**Assignment**
Exclude the pictures, then repeat the remaining data exactly.

Modification records:
##########

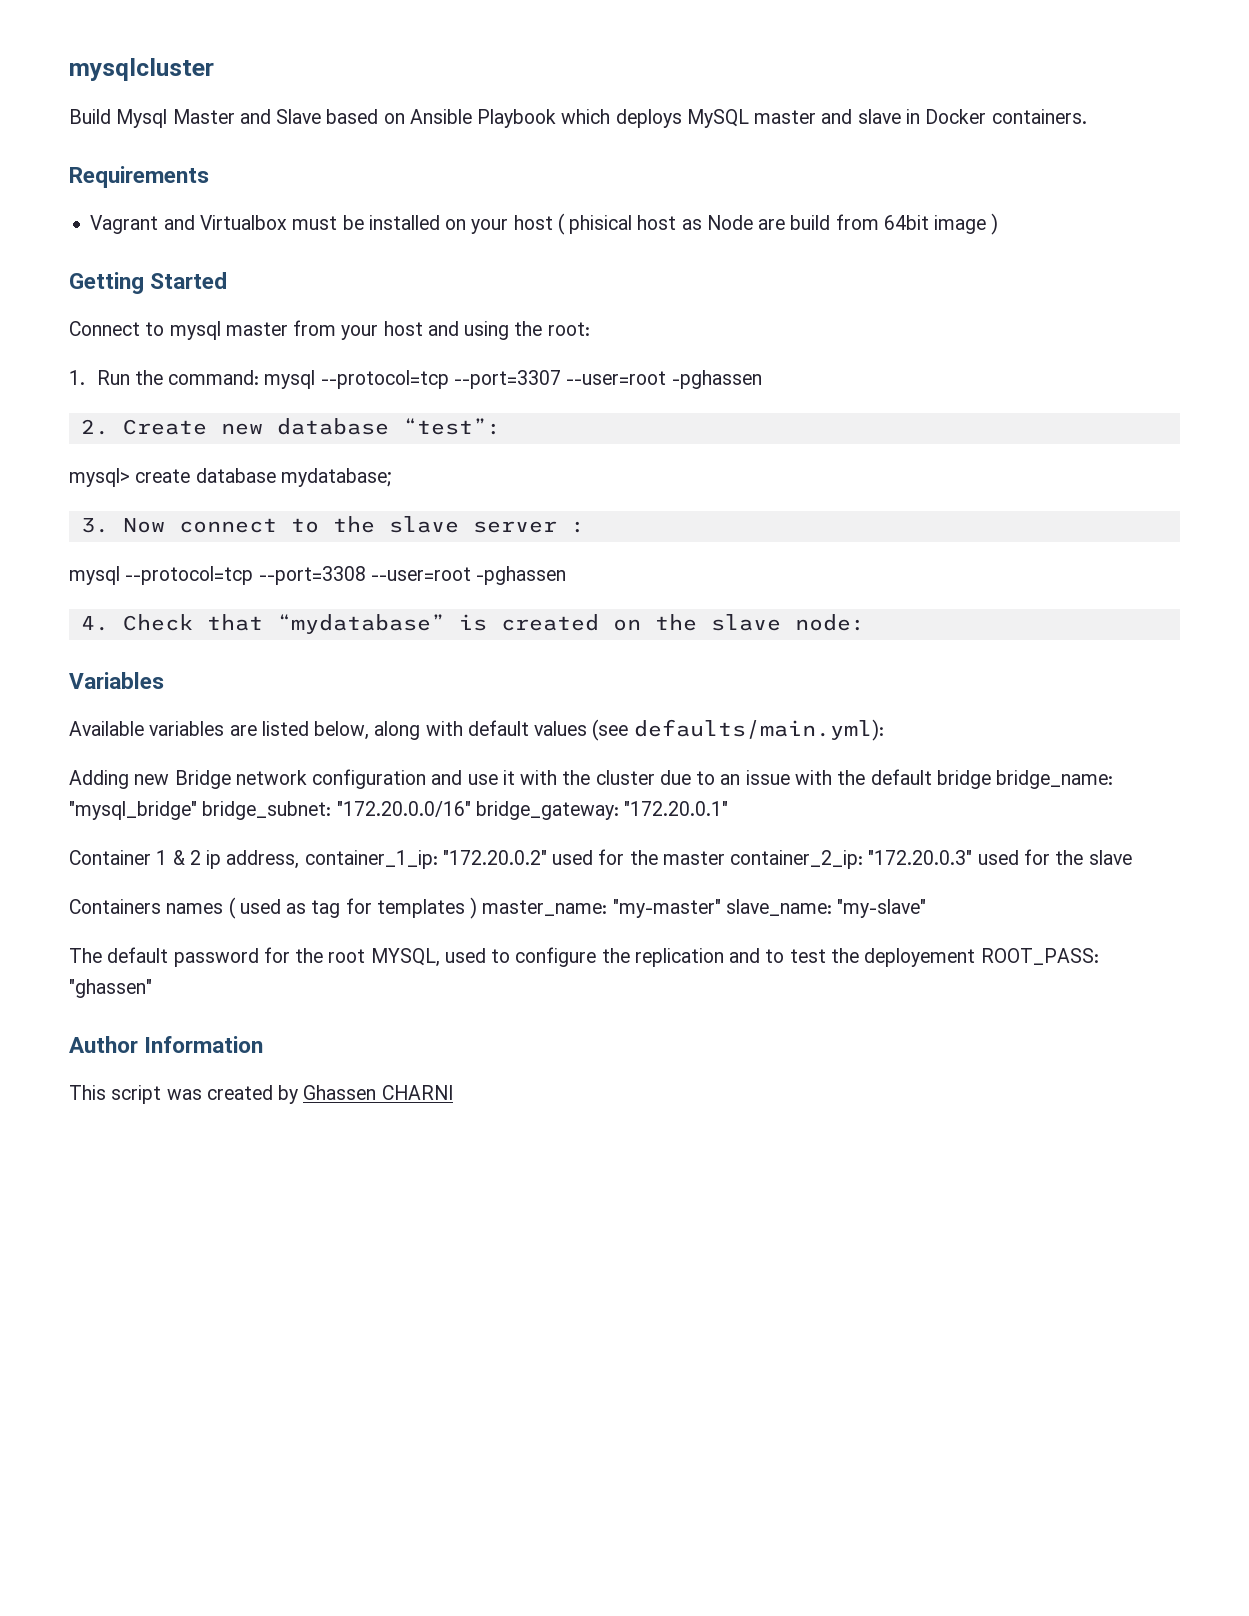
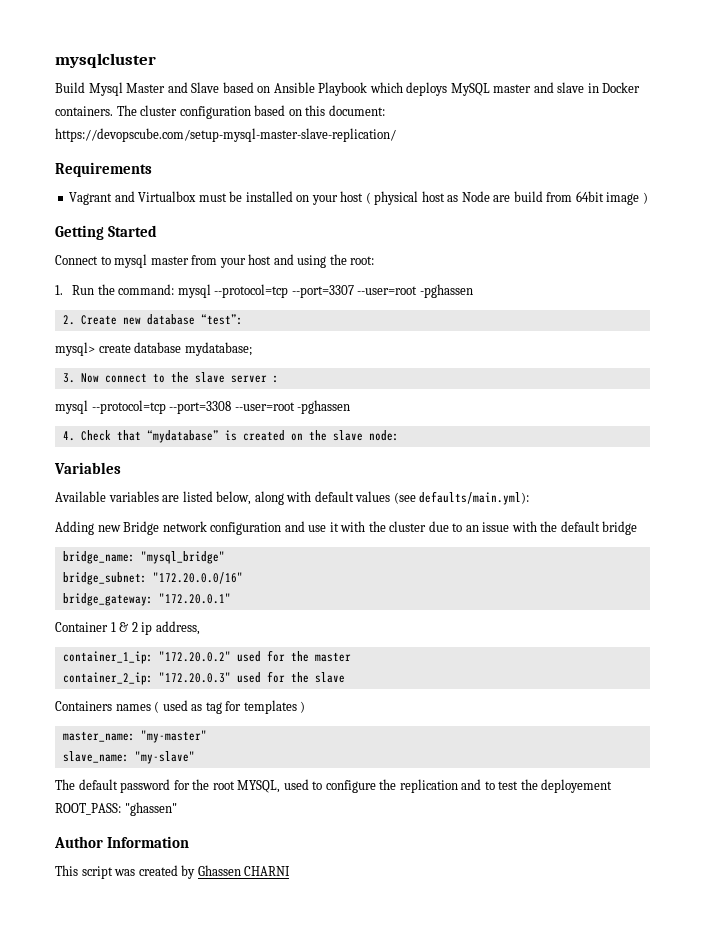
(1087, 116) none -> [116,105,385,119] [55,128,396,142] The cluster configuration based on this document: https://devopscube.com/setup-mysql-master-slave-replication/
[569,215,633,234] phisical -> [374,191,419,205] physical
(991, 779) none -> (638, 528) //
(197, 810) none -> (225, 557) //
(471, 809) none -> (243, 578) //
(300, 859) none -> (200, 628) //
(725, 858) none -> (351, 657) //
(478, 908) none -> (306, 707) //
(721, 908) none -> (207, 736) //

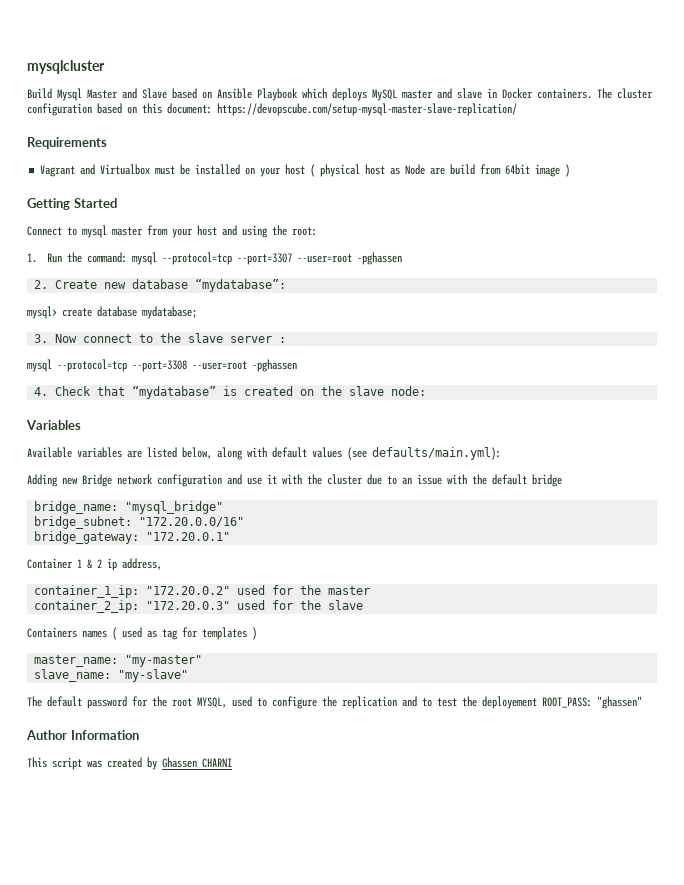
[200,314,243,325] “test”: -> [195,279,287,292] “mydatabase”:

##########

**Task output**
(1087, 116) none -> [116,105,385,119] [55,128,396,142] The cluster configuration based on this document: https://devopscube.com/setup-mysql-master-slave-replication/
[569,215,633,234] phisical -> [374,191,419,205] physical
(991, 779) none -> (638, 528) //
(197, 810) none -> (225, 557) //
(471, 809) none -> (243, 578) //
(300, 859) none -> (200, 628) //
(725, 858) none -> (351, 657) //
(478, 908) none -> (306, 707) //
(721, 908) none -> (207, 736) //

[200,314,243,325] “test”: -> [195,279,287,292] “mydatabase”:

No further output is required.